In [None]:
import pandas as pd
import numpy as np
import sqlite3
import os
import matplotlib.pyplot as plt

# Task 0
Data extraction: get the data from 3 tables & combine it into single `.csv` file.
After that read this file using pandas to create Dataframe.
So it will be all joined data in 1 dataframe. Quick check - should be 74818 rows in it.

In [None]:
current_dir = os.getcwd()

db_path = os.path.join(current_dir, "..", "db.sqlite3")

conn = sqlite3.connect(db_path)

query = """
SELECT *
FROM restaurant_product p
JOIN restaurant_orderitem oi ON p.id = oi.id
JOIN restaurant_order o ON oi.id = o.id
"""

df = pd.read_sql_query(query, conn)

df.to_csv("restaurant_data.csv", index=False)

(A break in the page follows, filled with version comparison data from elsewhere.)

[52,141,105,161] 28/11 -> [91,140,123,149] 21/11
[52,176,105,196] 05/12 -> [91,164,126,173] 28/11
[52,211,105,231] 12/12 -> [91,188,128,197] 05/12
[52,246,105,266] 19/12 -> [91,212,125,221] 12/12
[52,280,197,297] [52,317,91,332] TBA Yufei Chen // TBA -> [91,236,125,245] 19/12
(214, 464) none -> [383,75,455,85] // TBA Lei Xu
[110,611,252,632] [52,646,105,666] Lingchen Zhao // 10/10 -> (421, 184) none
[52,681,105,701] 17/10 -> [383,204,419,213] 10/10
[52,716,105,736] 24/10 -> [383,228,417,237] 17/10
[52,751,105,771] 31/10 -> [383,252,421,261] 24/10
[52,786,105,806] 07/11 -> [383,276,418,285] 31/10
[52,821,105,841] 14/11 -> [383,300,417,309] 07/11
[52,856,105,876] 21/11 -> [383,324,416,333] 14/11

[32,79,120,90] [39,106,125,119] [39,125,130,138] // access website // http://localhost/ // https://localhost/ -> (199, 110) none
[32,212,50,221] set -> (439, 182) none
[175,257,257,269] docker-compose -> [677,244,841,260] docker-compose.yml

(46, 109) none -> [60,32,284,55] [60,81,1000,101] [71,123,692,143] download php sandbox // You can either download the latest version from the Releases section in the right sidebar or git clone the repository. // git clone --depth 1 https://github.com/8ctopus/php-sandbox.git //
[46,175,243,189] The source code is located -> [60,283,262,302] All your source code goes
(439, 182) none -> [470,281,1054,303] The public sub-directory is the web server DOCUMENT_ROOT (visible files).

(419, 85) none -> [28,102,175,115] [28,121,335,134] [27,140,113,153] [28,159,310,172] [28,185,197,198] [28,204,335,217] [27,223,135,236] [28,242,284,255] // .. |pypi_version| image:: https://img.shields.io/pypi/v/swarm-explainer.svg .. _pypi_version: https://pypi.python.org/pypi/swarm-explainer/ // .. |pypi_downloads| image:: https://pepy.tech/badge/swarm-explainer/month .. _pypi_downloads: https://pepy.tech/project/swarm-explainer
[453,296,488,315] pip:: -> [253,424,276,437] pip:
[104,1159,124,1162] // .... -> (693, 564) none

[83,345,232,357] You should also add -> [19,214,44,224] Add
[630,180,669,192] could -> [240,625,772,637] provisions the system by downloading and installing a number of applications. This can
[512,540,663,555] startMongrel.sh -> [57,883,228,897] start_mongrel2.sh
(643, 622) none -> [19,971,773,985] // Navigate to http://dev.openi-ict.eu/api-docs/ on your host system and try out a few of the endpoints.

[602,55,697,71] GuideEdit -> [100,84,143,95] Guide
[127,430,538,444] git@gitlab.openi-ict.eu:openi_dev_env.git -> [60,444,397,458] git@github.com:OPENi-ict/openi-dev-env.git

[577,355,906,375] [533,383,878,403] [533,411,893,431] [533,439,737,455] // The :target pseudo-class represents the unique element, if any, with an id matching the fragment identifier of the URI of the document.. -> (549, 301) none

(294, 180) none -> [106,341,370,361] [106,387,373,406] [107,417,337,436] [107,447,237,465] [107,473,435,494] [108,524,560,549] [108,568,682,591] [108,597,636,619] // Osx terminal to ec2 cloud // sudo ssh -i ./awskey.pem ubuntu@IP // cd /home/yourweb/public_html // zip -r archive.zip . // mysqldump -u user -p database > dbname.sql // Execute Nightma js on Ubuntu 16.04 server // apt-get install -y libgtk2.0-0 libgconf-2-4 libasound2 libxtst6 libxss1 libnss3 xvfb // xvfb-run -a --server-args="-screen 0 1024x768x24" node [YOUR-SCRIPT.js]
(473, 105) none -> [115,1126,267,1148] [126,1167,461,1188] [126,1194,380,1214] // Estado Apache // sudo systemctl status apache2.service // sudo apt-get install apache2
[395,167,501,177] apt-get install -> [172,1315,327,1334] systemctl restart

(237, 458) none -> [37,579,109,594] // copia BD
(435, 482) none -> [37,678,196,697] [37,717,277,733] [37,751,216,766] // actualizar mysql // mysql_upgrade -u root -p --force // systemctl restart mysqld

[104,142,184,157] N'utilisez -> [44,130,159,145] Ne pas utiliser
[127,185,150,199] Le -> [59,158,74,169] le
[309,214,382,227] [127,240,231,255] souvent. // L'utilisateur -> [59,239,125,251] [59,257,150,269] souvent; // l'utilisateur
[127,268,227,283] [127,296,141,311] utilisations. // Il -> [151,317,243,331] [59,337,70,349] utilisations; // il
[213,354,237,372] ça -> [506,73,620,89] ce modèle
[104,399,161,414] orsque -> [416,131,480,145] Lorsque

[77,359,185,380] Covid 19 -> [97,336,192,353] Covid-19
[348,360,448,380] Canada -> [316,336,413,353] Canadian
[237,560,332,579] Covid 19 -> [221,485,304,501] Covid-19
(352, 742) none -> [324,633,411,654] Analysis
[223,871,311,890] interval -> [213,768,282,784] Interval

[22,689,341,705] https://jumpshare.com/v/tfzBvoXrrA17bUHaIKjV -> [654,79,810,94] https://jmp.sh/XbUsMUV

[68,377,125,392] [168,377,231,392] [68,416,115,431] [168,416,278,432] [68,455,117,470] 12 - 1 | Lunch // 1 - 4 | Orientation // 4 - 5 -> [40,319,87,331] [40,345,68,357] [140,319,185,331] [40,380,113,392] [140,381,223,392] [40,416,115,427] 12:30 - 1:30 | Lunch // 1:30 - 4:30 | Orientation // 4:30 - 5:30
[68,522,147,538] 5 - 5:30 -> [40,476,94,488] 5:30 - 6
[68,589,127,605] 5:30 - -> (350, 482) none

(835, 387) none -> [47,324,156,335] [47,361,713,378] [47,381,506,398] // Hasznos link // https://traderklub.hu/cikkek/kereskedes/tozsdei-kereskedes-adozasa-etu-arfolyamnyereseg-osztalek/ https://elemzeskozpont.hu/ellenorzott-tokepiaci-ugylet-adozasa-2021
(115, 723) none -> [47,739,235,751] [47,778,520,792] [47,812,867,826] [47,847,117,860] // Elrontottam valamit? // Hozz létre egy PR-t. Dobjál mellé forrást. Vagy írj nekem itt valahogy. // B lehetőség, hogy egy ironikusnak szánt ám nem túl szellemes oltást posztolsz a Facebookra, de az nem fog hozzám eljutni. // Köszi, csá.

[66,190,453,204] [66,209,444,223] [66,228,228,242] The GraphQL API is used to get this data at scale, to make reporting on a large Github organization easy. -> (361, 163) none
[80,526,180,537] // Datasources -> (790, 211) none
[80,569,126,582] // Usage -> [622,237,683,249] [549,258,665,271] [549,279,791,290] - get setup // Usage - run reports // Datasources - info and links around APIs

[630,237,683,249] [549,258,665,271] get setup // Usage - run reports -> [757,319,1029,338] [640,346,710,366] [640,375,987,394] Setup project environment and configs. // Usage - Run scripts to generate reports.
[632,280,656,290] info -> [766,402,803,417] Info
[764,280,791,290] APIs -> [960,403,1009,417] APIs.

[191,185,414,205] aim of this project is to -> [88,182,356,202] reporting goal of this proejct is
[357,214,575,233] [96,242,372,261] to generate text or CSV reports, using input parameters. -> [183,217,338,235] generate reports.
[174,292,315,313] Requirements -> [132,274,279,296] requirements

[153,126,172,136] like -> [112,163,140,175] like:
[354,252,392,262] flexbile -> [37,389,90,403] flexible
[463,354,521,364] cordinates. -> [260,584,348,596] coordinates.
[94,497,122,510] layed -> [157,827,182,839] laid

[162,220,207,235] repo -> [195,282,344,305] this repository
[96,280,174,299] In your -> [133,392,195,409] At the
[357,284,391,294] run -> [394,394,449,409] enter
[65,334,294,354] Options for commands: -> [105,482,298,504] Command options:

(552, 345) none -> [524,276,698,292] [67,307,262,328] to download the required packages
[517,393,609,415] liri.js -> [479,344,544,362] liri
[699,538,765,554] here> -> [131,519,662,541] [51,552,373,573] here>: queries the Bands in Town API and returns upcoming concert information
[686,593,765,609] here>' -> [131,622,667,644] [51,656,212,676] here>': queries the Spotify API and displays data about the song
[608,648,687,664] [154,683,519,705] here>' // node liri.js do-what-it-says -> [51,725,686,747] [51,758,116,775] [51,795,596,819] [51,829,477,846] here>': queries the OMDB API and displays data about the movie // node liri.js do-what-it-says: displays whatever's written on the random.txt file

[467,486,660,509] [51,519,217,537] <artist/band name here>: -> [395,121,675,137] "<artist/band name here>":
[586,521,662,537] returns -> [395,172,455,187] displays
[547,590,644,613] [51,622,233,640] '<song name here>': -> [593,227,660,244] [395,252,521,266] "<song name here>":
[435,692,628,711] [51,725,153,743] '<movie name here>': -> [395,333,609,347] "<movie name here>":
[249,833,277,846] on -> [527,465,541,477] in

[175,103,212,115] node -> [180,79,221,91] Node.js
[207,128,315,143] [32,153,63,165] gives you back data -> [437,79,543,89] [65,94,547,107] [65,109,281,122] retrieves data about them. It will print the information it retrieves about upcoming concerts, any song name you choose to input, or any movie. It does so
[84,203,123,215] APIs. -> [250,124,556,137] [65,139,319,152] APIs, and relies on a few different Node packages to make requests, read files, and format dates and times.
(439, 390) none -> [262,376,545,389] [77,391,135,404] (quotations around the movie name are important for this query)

print(f'Кількість рядків у датафреймі: {len(df)}')

conn.close()
df

# Task 1
Get Top 10 most popular products in restaurant sold by Quantity.
Count how many times each product was sold and create a pie chart with percentage of popularity (by quantity) for top 10 of them.

Example:

![pie chart](../demo/pie.png)

In [None]:
top_products = df.groupby("name")["quantity"].sum().reset_index()

top_10_products = top_products.sort_values(by='quantity', ascending=False).head(10)

plt.figure(figsize=(8, 8))
plt.pie(top_10_products["quantity"], labels=top_10_products["name"], autopct="%1.1f%%", startangle=90)
plt.title("Top 10 Most Popular Products by Quantity Sold")
plt.axis("equal")
plt.show()

# Task 2
Calculate `Item Price` (Product Price * Quantity) for each Order Item in dataframe.
And Make the same Top 10 pie chart, but this time by `Item Price`. So this chart should describe not the most popular products by quantity, but which products (top 10) make the most money for restaurant. It should be also with percentage.

In [None]:
df["item_price"] = df["price"] * df["quantity"]
top_products_by_price = df.groupby("name")["item_price"].sum().reset_index()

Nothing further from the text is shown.